New York City Councilmember Inez Barron is leading a march, along with others, in the Brownsville neighborhood in Brooklyn to protest the 75th Precinct’s infamous rating as the number two district in New York for issuing summonses against its Black and Latino/a residents. The protest will also denounce recent police abuse of Black women. In well-to-do neighborhoods, this kind of insult never happens. Venture to guess why?
Already the usual suspects, as political Pied Pipers, are blowing their horns and selling woof-tickets amid the cries of “No justice, no peace!” Oppressed communities have been down this potholed avenue before.

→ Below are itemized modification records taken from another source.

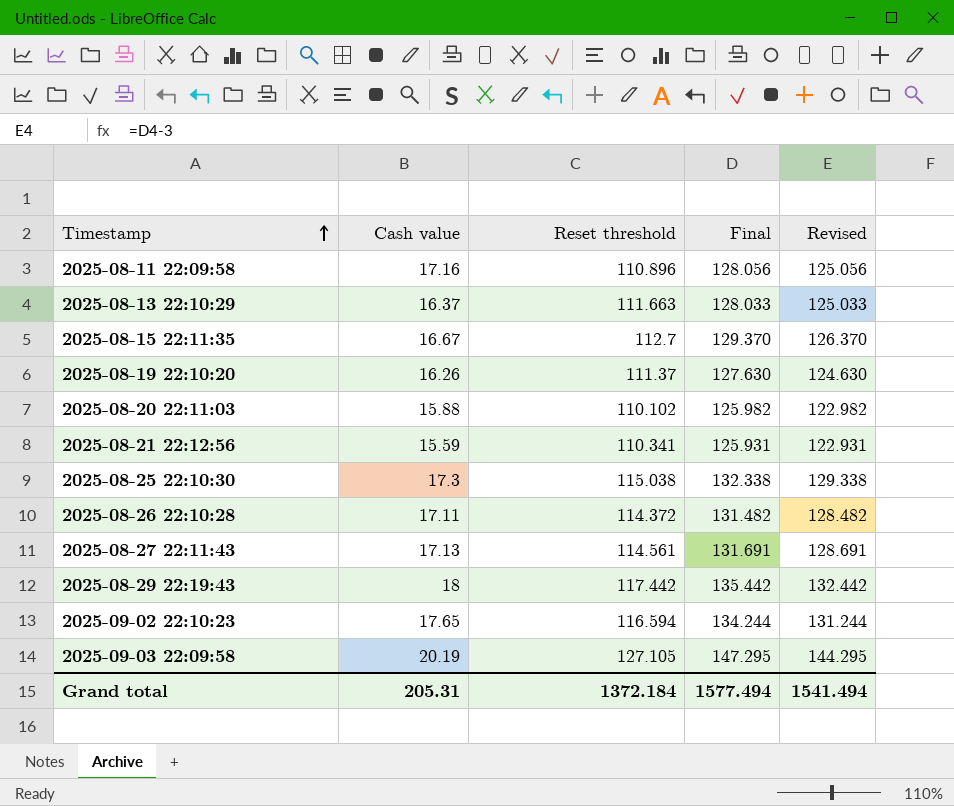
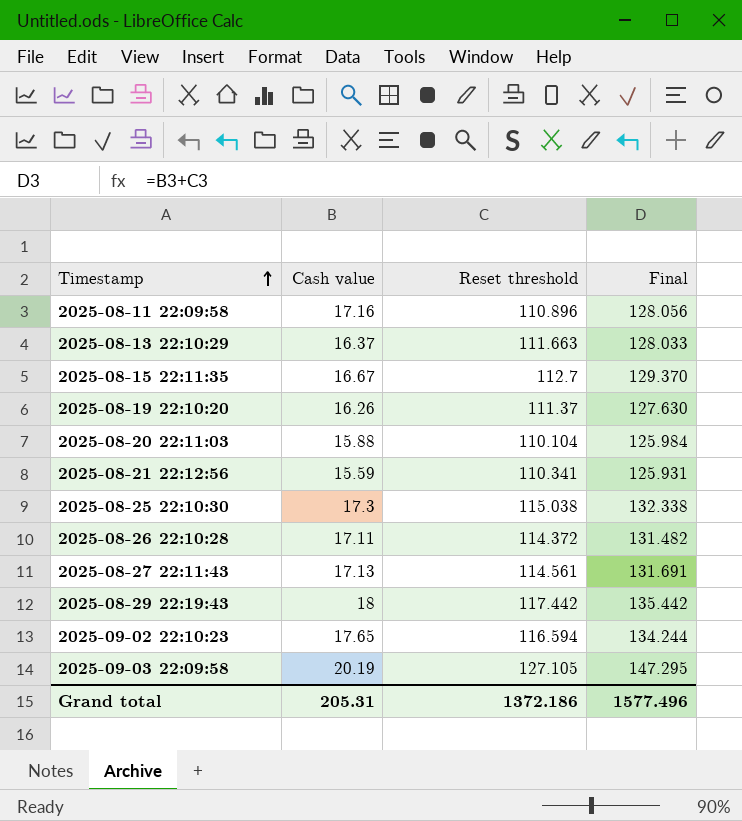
column Revised | formula: [Final] - 3 -> none
2025-08-20 22:11:03 | Reset threshold: 110.102 -> 110.104
2025-08-20 22:11:03 | Final: 125.982 -> 125.984
Grand total | Reset threshold: 1372.184 -> 1372.186
Grand total | Final: 1577.494 -> 1577.496

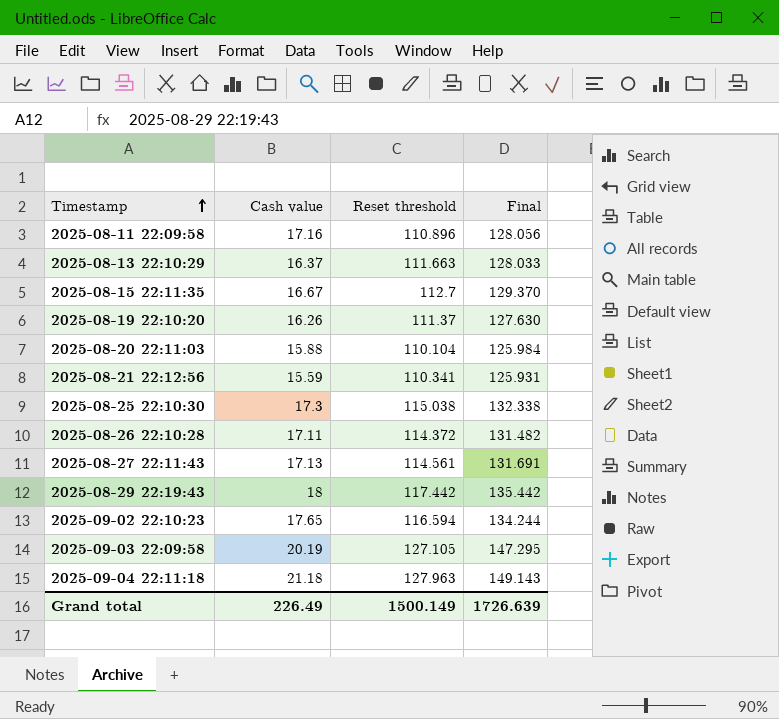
row 2025-09-04 22:11:18: none -> 21.18 | 127.963 | 149.143
Grand total | Cash value: 205.31 -> 226.49
Grand total | Reset threshold: 1372.186 -> 1500.149
Grand total | Final: 1577.496 -> 1726.639

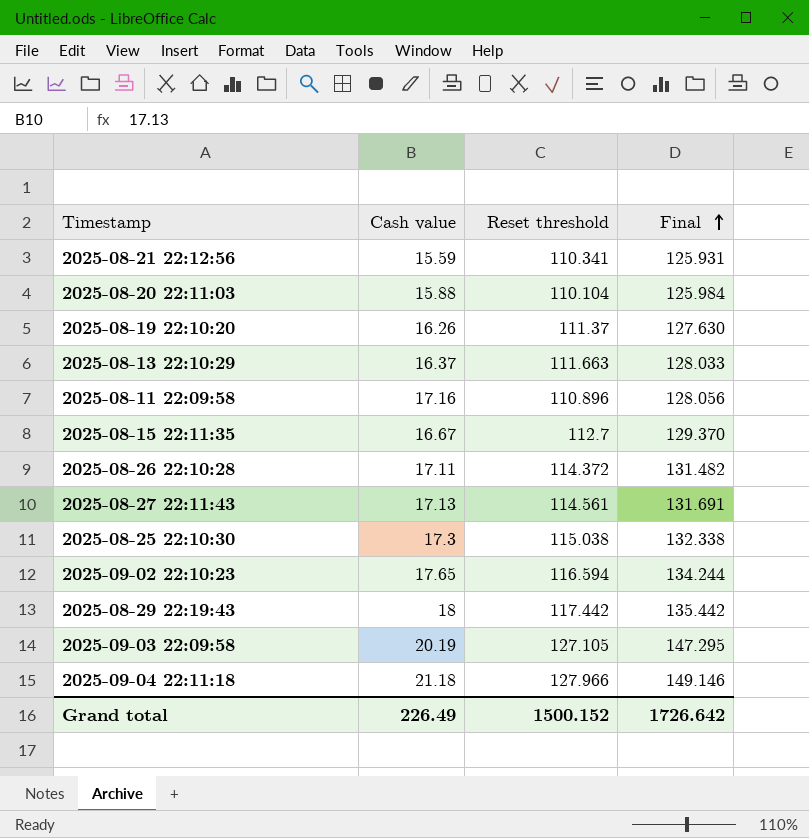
row order: Timestamp ascending -> Final ascending
2025-09-04 22:11:18 | Reset threshold: 127.963 -> 127.966
2025-09-04 22:11:18 | Final: 149.143 -> 149.146
Grand total | Reset threshold: 1500.149 -> 1500.152
Grand total | Final: 1726.639 -> 1726.642

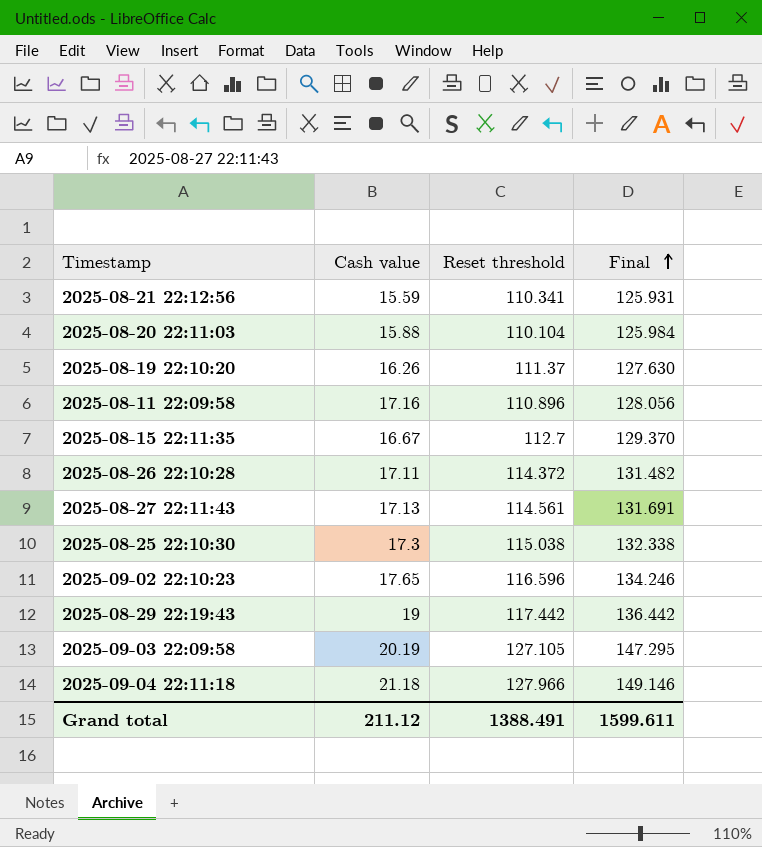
row 2025-08-13 22:10:29: 16.37 | 111.663 | 128.033 -> none
2025-09-02 22:10:23 | Reset threshold: 116.594 -> 116.596
2025-09-02 22:10:23 | Final: 134.244 -> 134.246
2025-08-29 22:19:43 | Cash value: 18 -> 19
2025-08-29 22:19:43 | Final: 135.442 -> 136.442
Grand total | Cash value: 226.49 -> 211.12
Grand total | Reset threshold: 1500.152 -> 1388.491
Grand total | Final: 1726.642 -> 1599.611

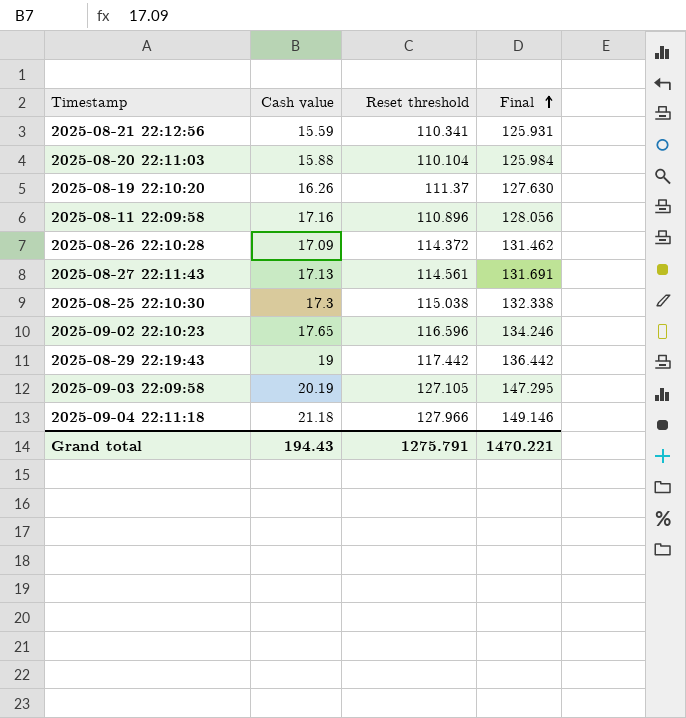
row 2025-08-15 22:11:35: 16.67 | 112.7 | 129.370 -> none
2025-08-26 22:10:28 | Cash value: 17.11 -> 17.09
2025-08-26 22:10:28 | Final: 131.482 -> 131.462
Grand total | Cash value: 211.12 -> 194.43
Grand total | Reset threshold: 1388.491 -> 1275.791
Grand total | Final: 1599.611 -> 1470.221

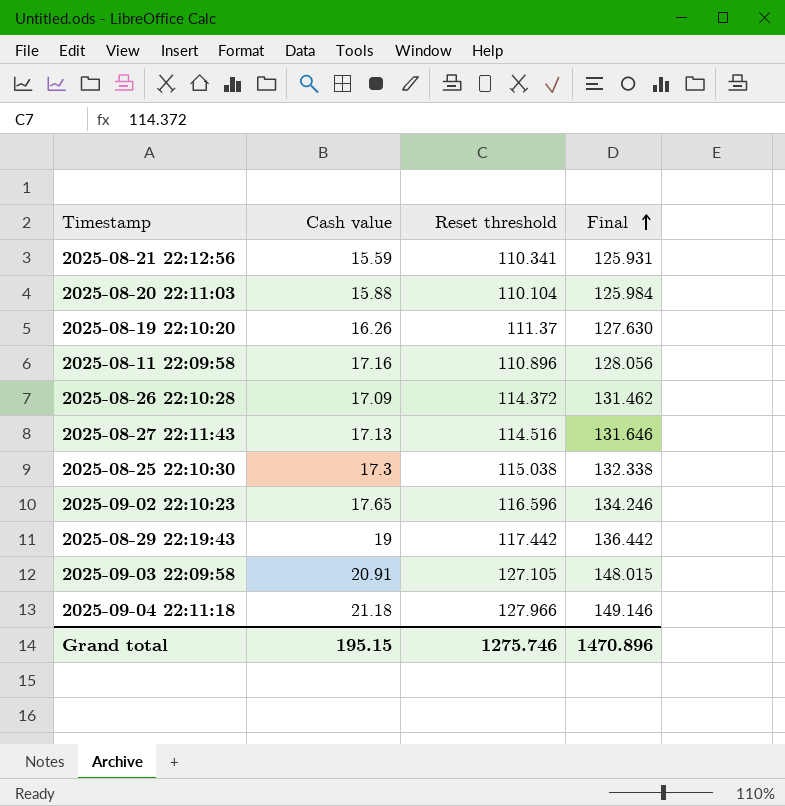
2025-08-27 22:11:43 | Reset threshold: 114.561 -> 114.516
2025-08-27 22:11:43 | Final: 131.691 -> 131.646
2025-09-03 22:09:58 | Cash value: 20.19 -> 20.91
2025-09-03 22:09:58 | Final: 147.295 -> 148.015
Grand total | Cash value: 194.43 -> 195.15
Grand total | Reset threshold: 1275.791 -> 1275.746
Grand total | Final: 1470.221 -> 1470.896

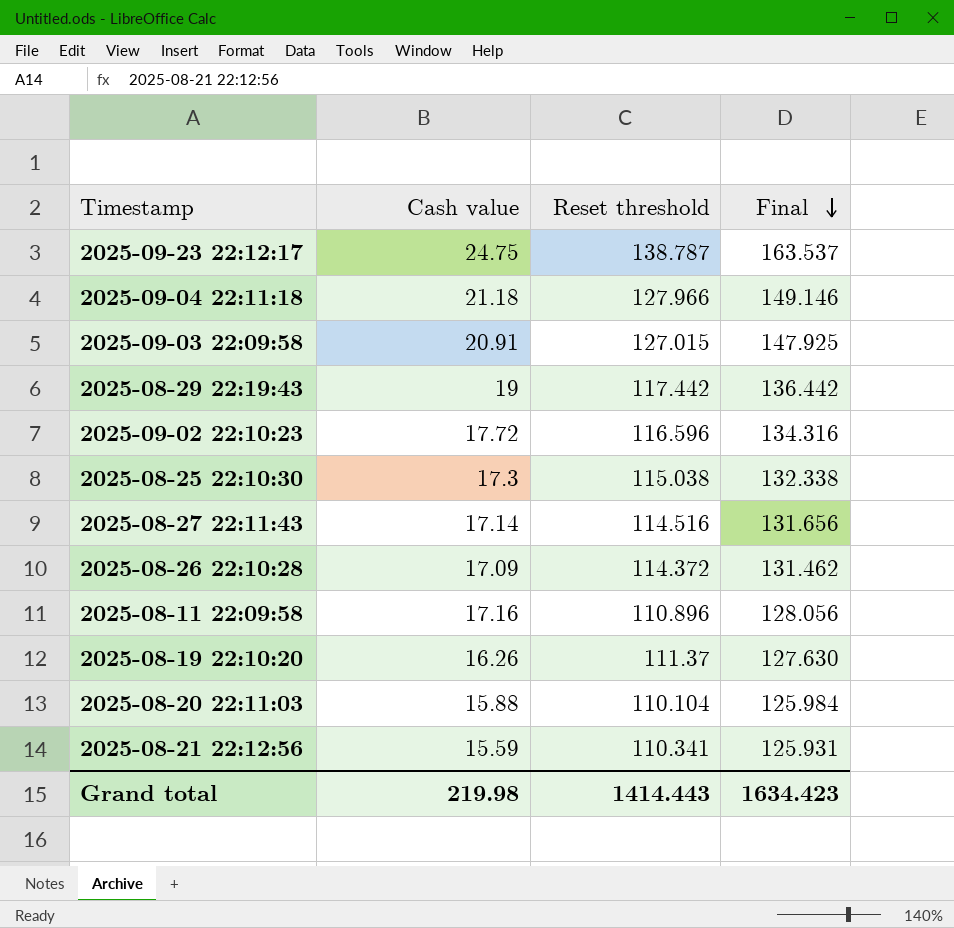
row order: Final ascending -> Final descending
row 2025-09-23 22:12:17: none -> 24.75 | 138.787 | 163.537
2025-09-03 22:09:58 | Reset threshold: 127.105 -> 127.015
2025-09-03 22:09:58 | Final: 148.015 -> 147.925
2025-09-02 22:10:23 | Cash value: 17.65 -> 17.72
2025-09-02 22:10:23 | Final: 134.246 -> 134.316
2025-08-27 22:11:43 | Cash value: 17.13 -> 17.14
2025-08-27 22:11:43 | Final: 131.646 -> 131.656
Grand total | Cash value: 195.15 -> 219.98
Grand total | Reset threshold: 1275.746 -> 1414.443
Grand total | Final: 1470.896 -> 1634.423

Outgunned ideologically, politically and militarily, under-siege communities must develop new strategies, based on scientific class analysis, that will provide time-honored — and newly minted — methods of responding to unmistakable examples of state-sponsored terrorism. Embedded in this construction must be an uncompromising spirit of resistance akin to the dynamic example being displayed, at great sacrifice, by the people of Palestine. It is suited to the situation found in these environs.
Workers World newspaper produced the best editorial this author has read about police and their mission, entitled “Police are not workers.” Published years ago, it should be reprinted today.
Henry Hagins is a co-chairperson of the Free Mumia Abu-Jamal Coalition (NYC).